Welcome to the information-neighborhood. Today, we're talking about how ideas become valuable as a result of being collected into groups. He uses a more war-oriented metaphor than I choose for learning situations, but J.B. Phillips contends, "If words are to enter men's minds and bear fruit, they must be the right words shaped cunningly to pass men's defenses and explode silently and effectually within their minds."

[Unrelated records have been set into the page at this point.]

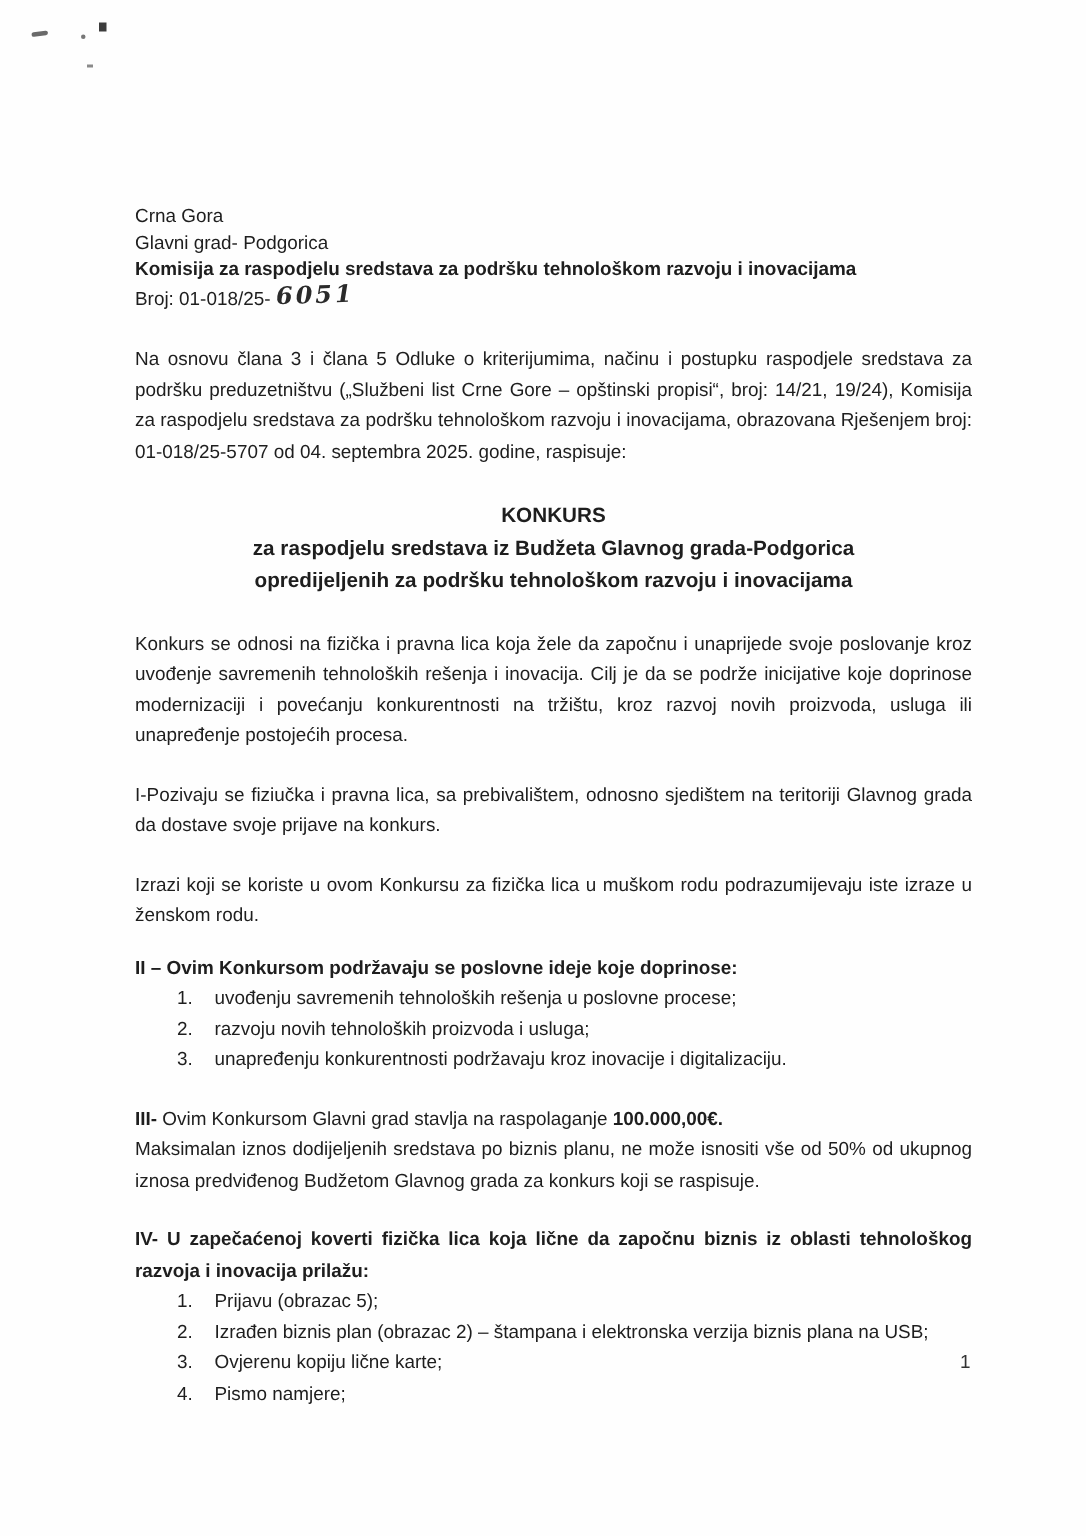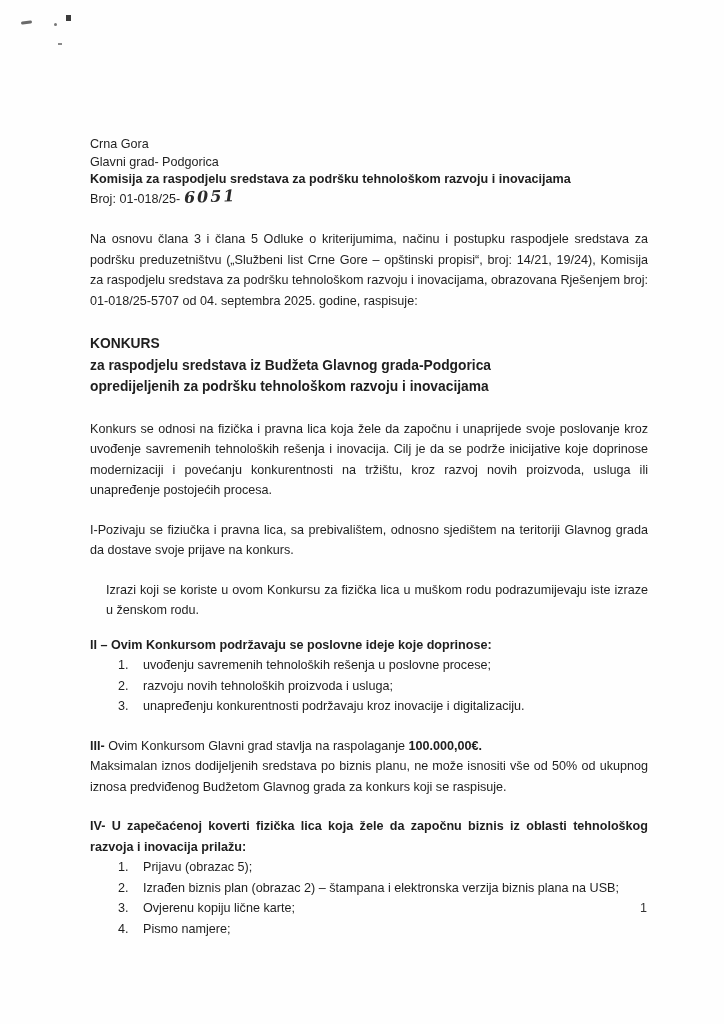"KONKURS" .title-block { text-align: left -> center }
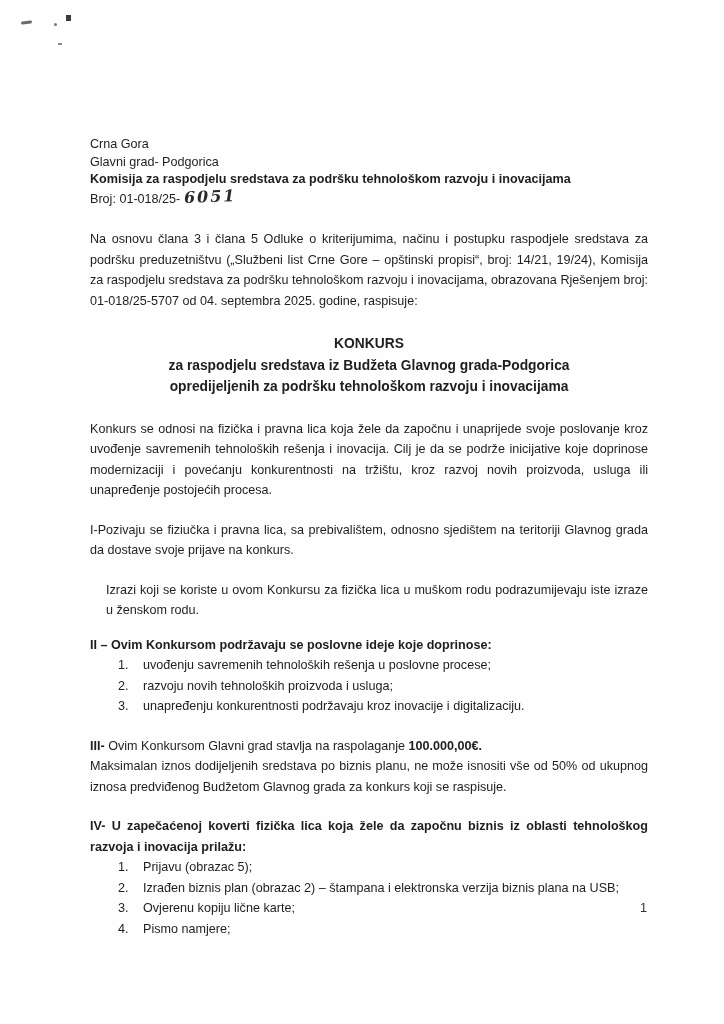"Izrazi koji se koriste u" p.tight { margin-left: 16px -> none }
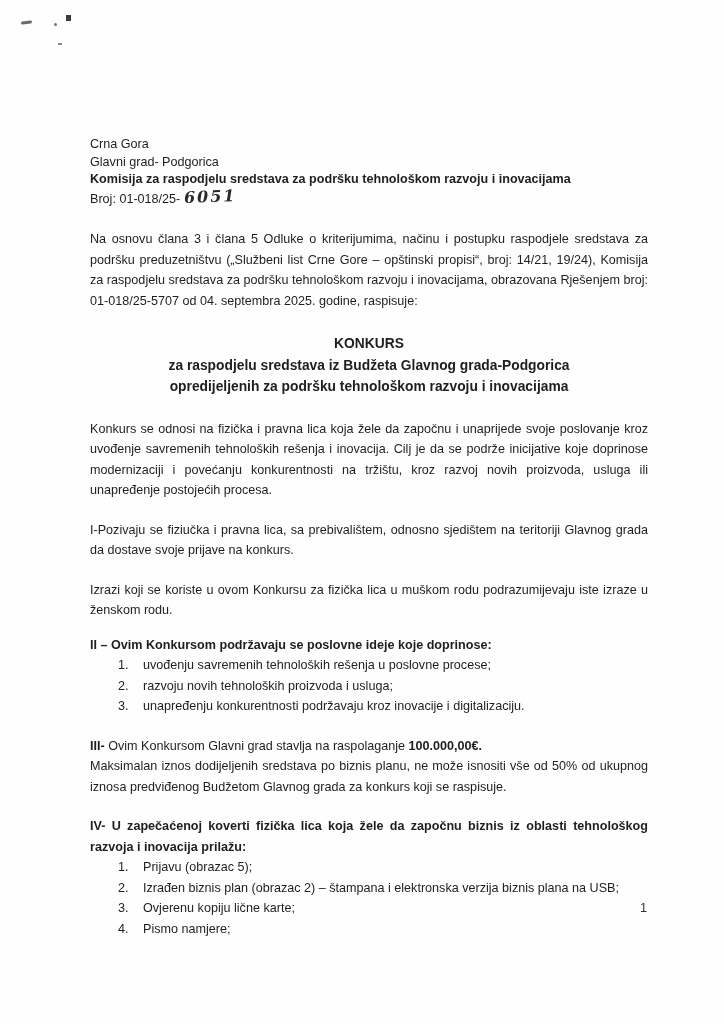"IV- U zapečaćenoj koverti fizička" div.section-heading { text: žele -> lične }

We might also express Phillips' statement in another way:
aaaaaaa
bb
cc
dddddddd
eeeeeeeeeeeeeeeeeee
fffff
gg
hhhhhh
Iiiiiiiiii
llllll
mmmmm
nnnnnnnnnnnnnn
ooooo
ppp
rrrrrrrr
sssssssssssss
tttttttttttt
uuuu
www
x
yyyy
,
''
""
.
<29 blank spaces>

These symbol "blocks" were stacked to make the words which made the idea Mr. Phillips wanted to communicate, and, in the same way, collected ideas, symbols and expressions become valuable by means of a personality's intentional, creative act. The "shaping" process is the "how?," but it requires a "who?," for it to happen, and that who is anyone and everyone and me and you.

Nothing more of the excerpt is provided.